"All my grandkids was born here and my kids grew up here," she says.
City councilman Phil Heimlich sponsored this 2-year-old law and argues it has already proven to be the best way to attack Cincinnati's drug and prostitution problems.
"If you don't live or work in the neighborhood and you come into the neighborhood to sell drugs or sex, then you are banned from the neighborhood," he says. "The fact is since this ordinance went into effect, close to a thousand people have been given exclusion notices and most of them haven't come back."
The city of Cincinnati just issued a report on this experiment, and it says that in the last two years the number of prostitutes in this exclusion zone has dropped dramatically.
However, the numbers have risen in other areas of the city, leading many to wonder if the measure is truly solving the problem -- or just moving it away.

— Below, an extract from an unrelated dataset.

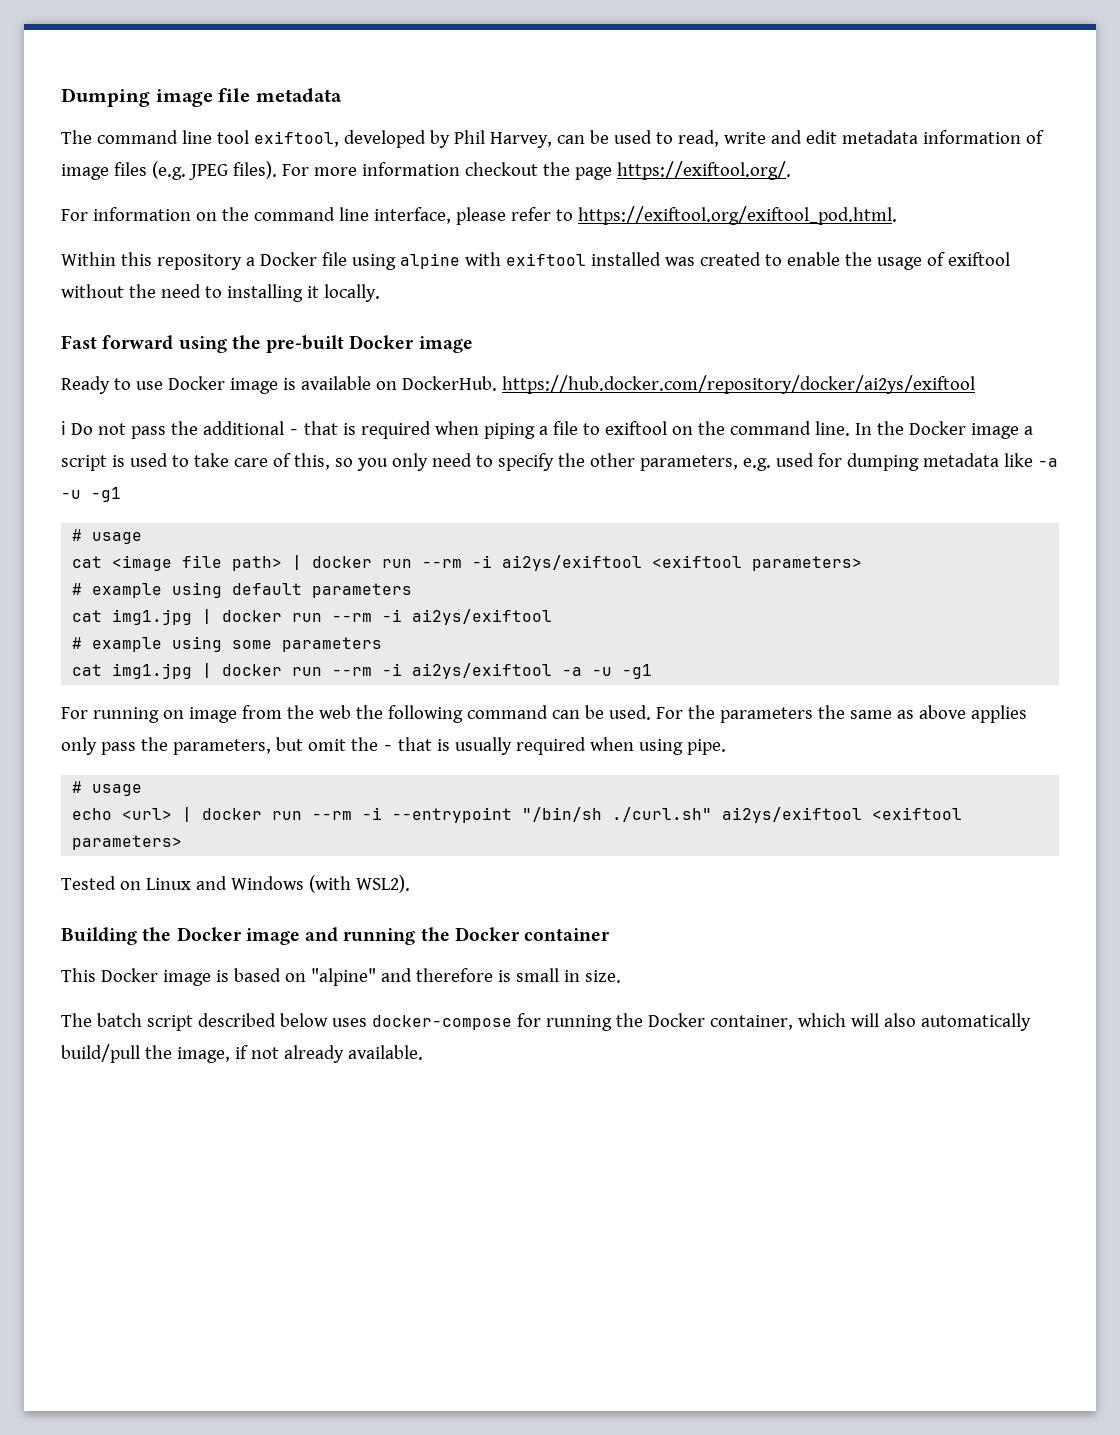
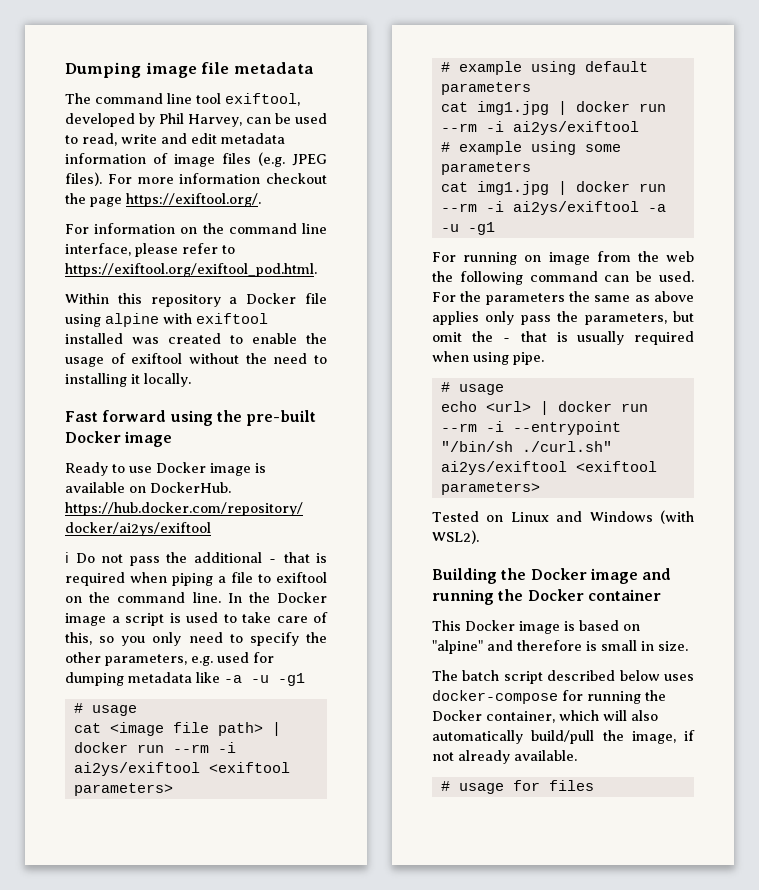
(423, 1052) none -> [440,780,594,794] // # usage for files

"I look at this as a pattern that the city is trying to do as far as economically cleansing this particular area," says ACLU attorney Bernie Wong, who is representing Johnson in a lawsuit against the city.
In fact, Johnson's case was dropped for lack of evidence, but when she came back here to see her children, she was arrested again -- for trespassing.
"I wasn't found guilty of anything, I have no charges against me none whatsoever, and then they still tell me I'm not allowed to come downtown," she says.
However, the ban remains in effect -- even if there is no conviction.
The law is up for renewal this month and it is expected to be expanded to city parks. Patricia Johnson's ban is up too, but her fight has just begun.